Police
arrest two terror suspects at Cologne airport
(Berlin
Sept 26,
2008 Ceegaag Online)
German police on Friday morning arrested two men in a
KLM airliner at Cologne-Bonn airport shortly before it
was to take off amid suspicions they wanted to carry out
terrorist attacks.
North Rhine-Westphalian state police spokesman Frank
Scheulen said contrary to earlier reports, the plane
bound for Amsterdam was not stormed by commandos just
before 7 am.
"Two men were taken into custody by police just prior to
its departure," he said. "The are suspected of wanting
to carry out acts of terrorism."
Scheulen said a 23-year-old Somali and a 24-year-old
German citizen of Somali origin were arrested.
He confirmed reports that the two men had left notes in
their apartments saying they were prepared to die in
"holy war" and that they had been under police
surveillance for several months.
But Scheulen said the arrests had been "nothing
spectacular" and a KLM spokeswoman said that "this was
not an attack" on this particular flight.
"The (two) passengers were asked to get off the plane,
there was a baggage inspection and then when everything
had been removed a full check of the cabin took place,"
KLM spokeswoman Ellen van Ginkel told AFP in Amsterdam.

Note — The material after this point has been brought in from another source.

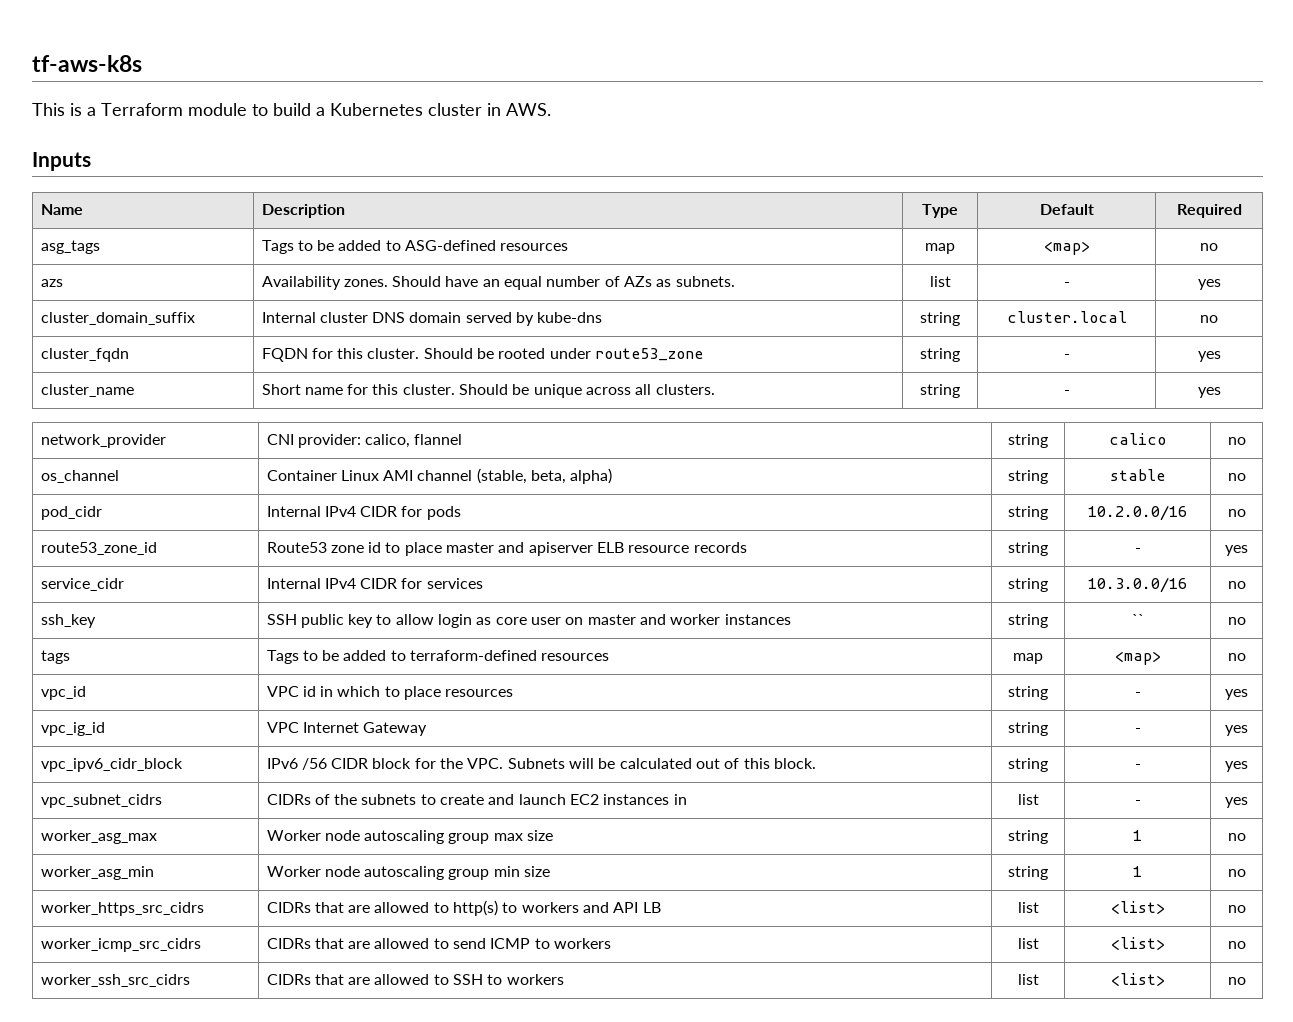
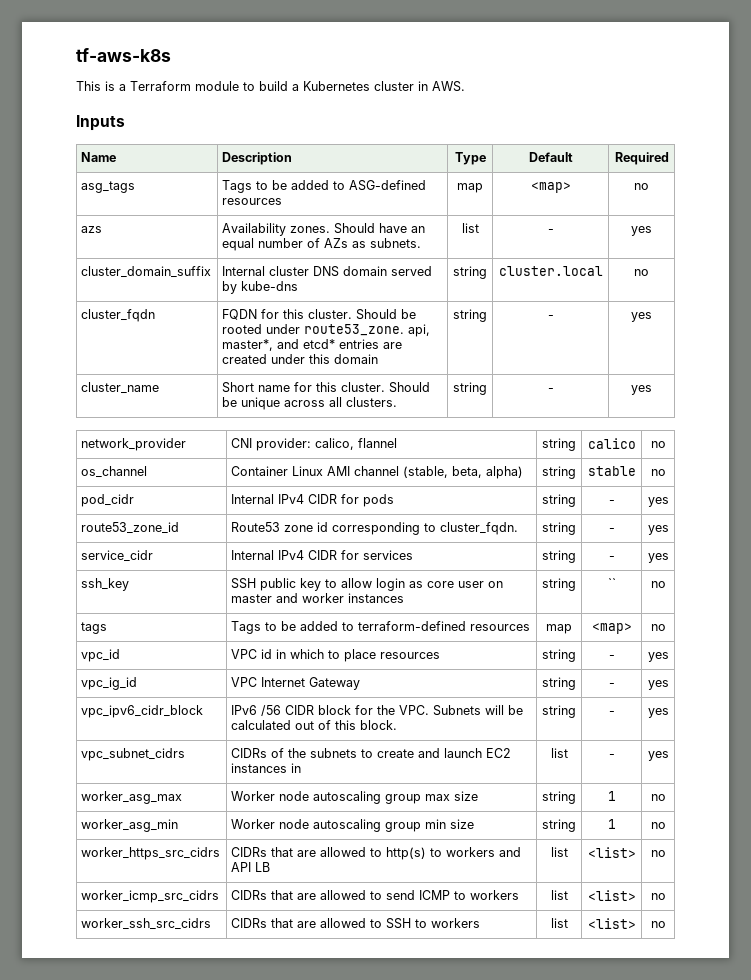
[595,348,704,361] route53_zone -> [304,324,431,337] [222,339,403,351] [222,354,379,364] route53_zone. api, master*, and etcd* entries are created under this domain
[1088,505,1187,521] [1227,509,1246,517] 10.2.0.0/16 | no -> [608,500,615,504] [647,497,669,507] - | yes
[385,542,747,556] to place master and apiserver ELB resource records -> [332,522,519,535] corresponding to cluster_fqdn.
[1088,577,1187,593] [1227,581,1246,589] 10.3.0.0/16 | no -> [608,556,615,560] [647,553,669,563] - | yes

The jet then took off and continued its journey as
normal, she said.
The Berlin daily Tagesspiegel cited unnamed
security sources as saying the two men - named by the
paper as Abdirazak B. and Omar D. - wanted to fly from
Amsterdam to Uganda and then to Pakistan to join the
Islamic Jihad Union (IJU).
The IJU, a group with roots in Uzbekistan with ties to
al Qaida, is believed to be behind the so-called
Sauerland group of three men arrested in September 2007
on suspicion of plotting attacks against US citizens and
interests in Germany.
German converts to Islam Daniel Schneider and Fritz
Gelowicz and Turkish citizen Adem Yilmaz had attended
training camps in Pakistan in 2006 and were believed to
belong to the IJU. The men were found with over 700
kilos (1,500 pounds) of hydrogen peroxide, the substance
used in the 2005 attacks on London's transport system
that killed 56 people. The chemicals had an explosive
power equivalent to 550 kilos of TNT.
If confirmed that the two men arrested on Friday also
had links to the IJU, it would be the latest in a string
of police actions this month linked to the banned group.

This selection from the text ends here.